Excerpt - Stalker in the Shadows by Camy Tang!!!!!!

Camy here, with the excerpt from my January Love Inspired Suspense, Stalker in the Shadows! Available at retail stores this month only, and some online stores will have it for a few months longer, or order it on ebook (see links below).

Stalker in the Shadows
by
Camy Tang


"Consider this a warning."

Lately, nurse Monica Grant feels she's being watched. Followed. And then she receives a threatening letter—accompanied by a dead snake. If she doesn't stop her plans to open a free children's clinic, she'll end up dead, too. Terrified, Monica turns to former lawman Shaun O'Neill—who believes the same madman murdered his own sister five years before. She understands how much it means to the handsome, heart-guarding man to save her—and her dream. Even if he has to lure a deadly stalker out of the shadows—straight toward himself.

Excerpt of chapter one:

Someone was watching her.

Monica Grant glanced around the bustling central plaza in downtown Sonoma, California, and rubbed the back of her neck, but the ugly, prickly feeling wouldn't go away. She remembered the well-worn phrase from her Nancy Drew books—"the hair stood up on the back of her neck"—but she'd never realized how true it was. Until now.

She couldn't actually see anyone looking at her—there were tourists strolling around Sonoma City Hall and the fountain, cars driving slowly around the square, shoppers stepping in and out of the quaint shops. A few locals across the street noticed her looking at them and waved hello. She waved back with a smile, recognizing them as staff from a nearby restaurant. The Grant family's successful day spa, Joy Luck Life, had helped bring even more activity to the small tourist town, and all of her family was acquainted with most of the local business owners and staff.

But as she continued walking along the line of shops and historical buildings, the creepy feeling crawled up her shoulder blades. She whirled around suddenly, but didn't catch anyone in the act of staring at her, or ducking into a shop doorway to escape her notice.

It had been a silly thought, anyway. She wasn't a spy. She was probably imagining things.

She turned to enter Lorianne's Cafe, a popular new restaurant owned by one of her high school classmates, which served California fusion cuisine made exclusively with local produce. She thought the feeling of being watched would go away as soon as she entered the building, but an uncomfortable shaft of prickling shot down her spine. She turned to look out the restaurant's glass front doors, toward the green park area around Sonoma City Hall, but couldn't see anyone except a few tourists walking by.

"Monica Grant, are you stalking me?"

The voice, still betraying the slight Irish lilt of his homeland, made her turn. "Mr. O'Neill! I should say,you're stalking me."

Patrick O'Neill's light blue eyes creased deeply at the corners. "Seeing you at the Zoe International charity banquet last week wasn't enough. I had to get in more of your lovely company." He enfolded her in a hug that made her cheek rasp against his usual Hawaiian-print, button-down shirt. Quite a contrast to the tuxedo he'd worn at the annual dinner that Zoe International, an anti-human-slavery organization, had hosted to thank its donors.

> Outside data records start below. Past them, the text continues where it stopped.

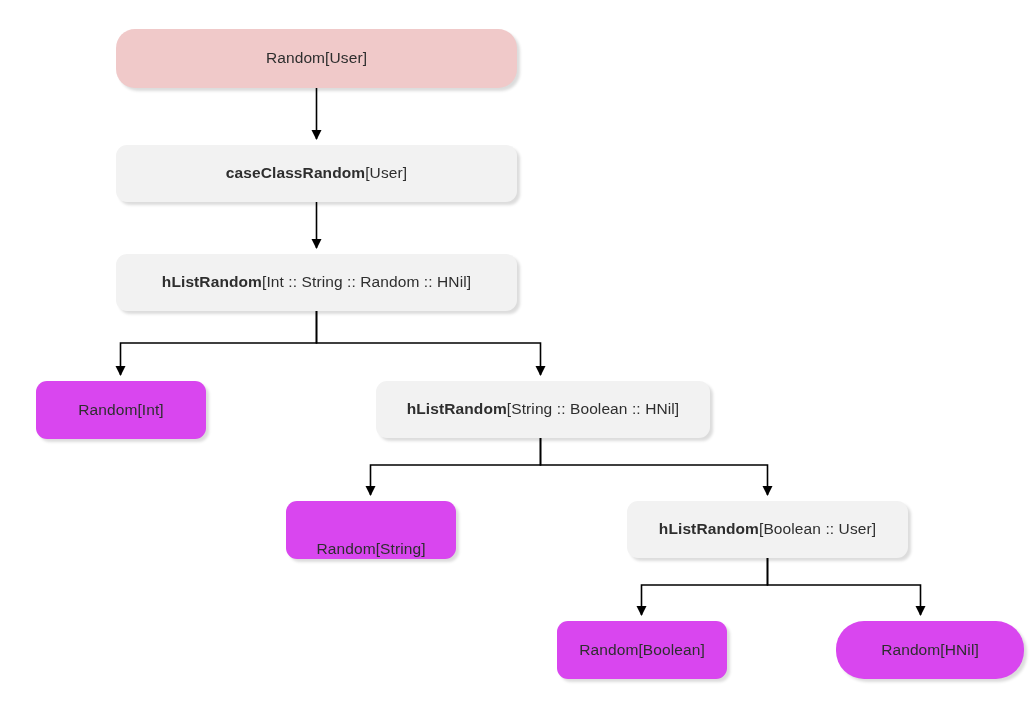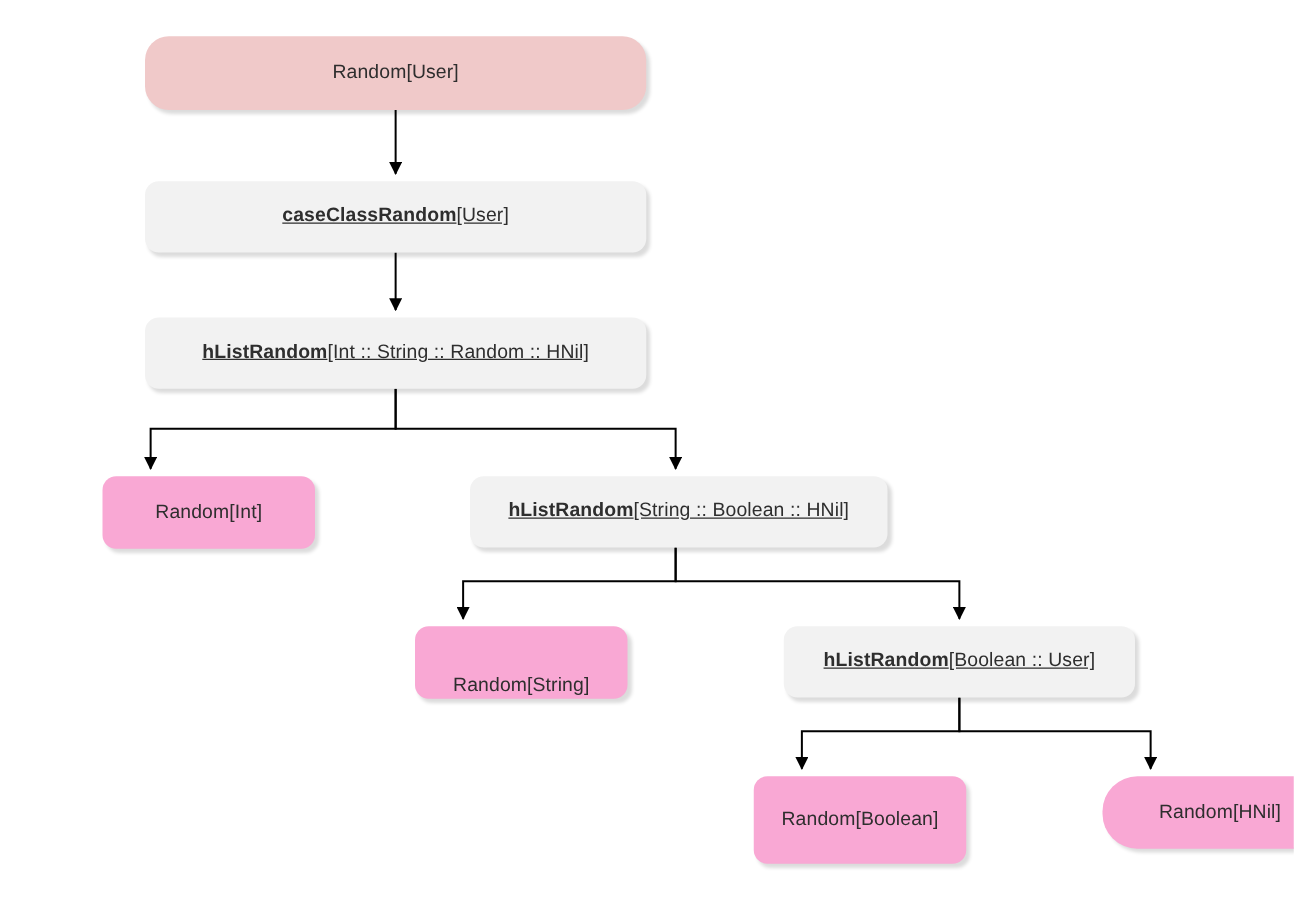"caseClassRandom[User]" .fill-gray { text-decoration: underline -> none }
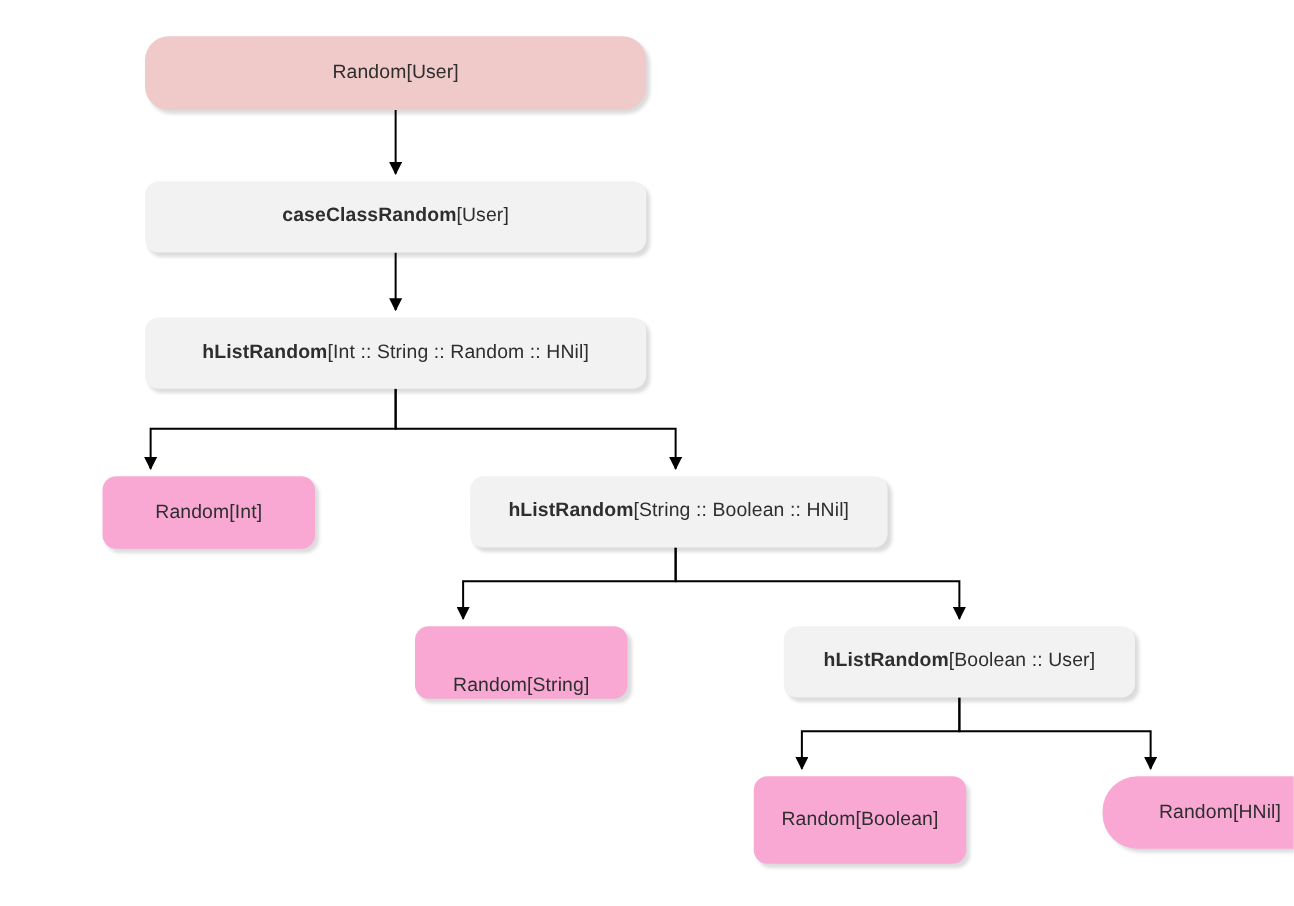"Random[Int]" .fill-green { background: #f9a8d4 -> #d946ef; margin-left: 46px -> none }
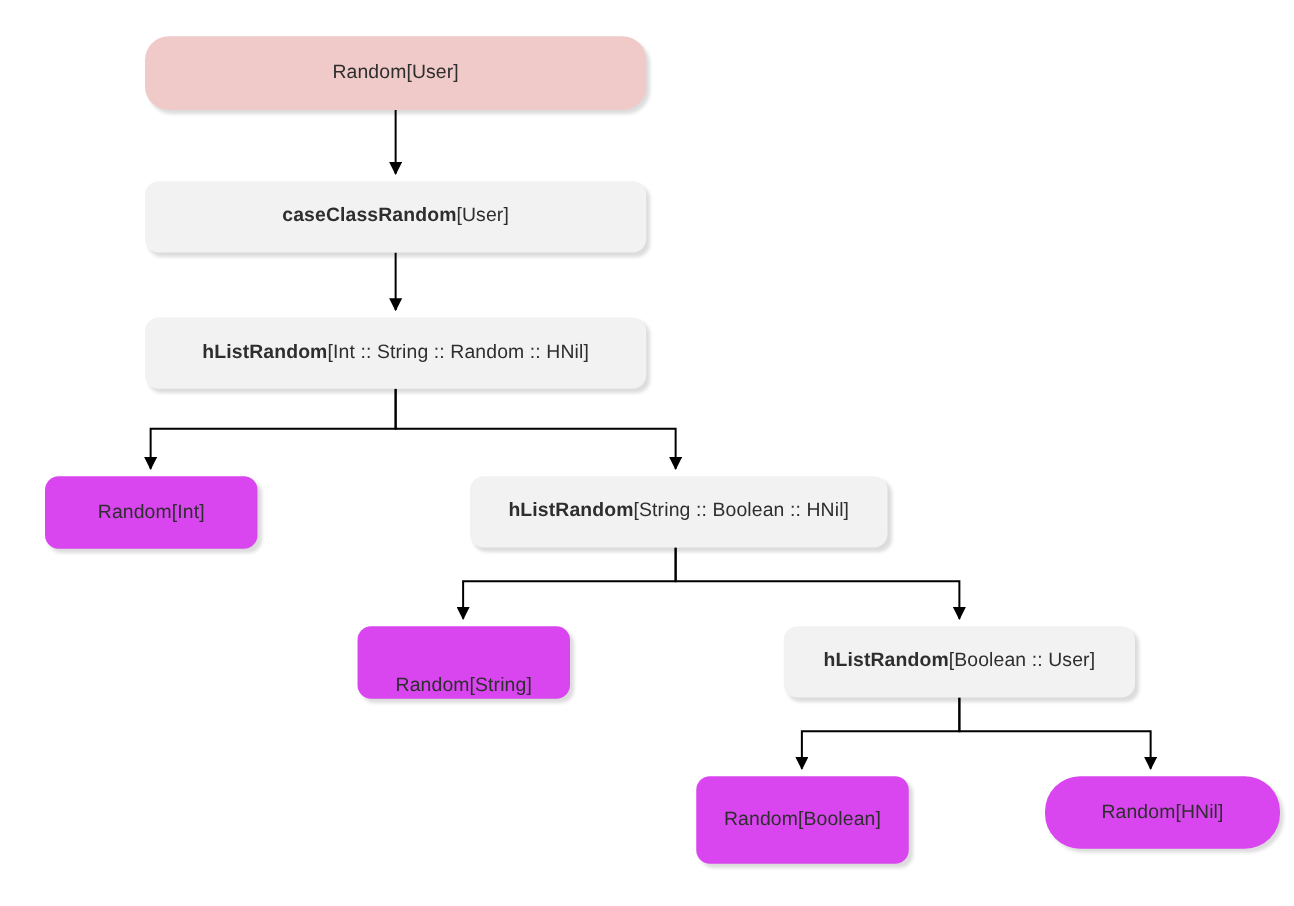"Random[Boolean]" div.node { height: 70px -> 58px }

"Are you here in Sonoma just for the day?" Monica asked. "Or are you staying overnight before you head back down to

Marin?"

"I'm here for a few days, spending time with my new grandson."

"That's right, I heard about the new baby yesterday from Aunt Becca." At first Monica had been shocked because she'd thought the new baby was Shaun's son, but quickly realized her mistake—it was Brady's son, Shaun's nephew. She hoped Aunt Becca hadn't noticed her initial stunned reaction.

"What have you been up to in the seven whole days since

I've seen you?" He tugged at a silver lock of hair on his wide forehead. It brought back an image of Shaun doing the same gesture.

She forced her mind away from his eldest son. "I'm still taking care of Dad since he had his stroke."

"He's doing better? Last week, we were interrupted before I could ask you about him."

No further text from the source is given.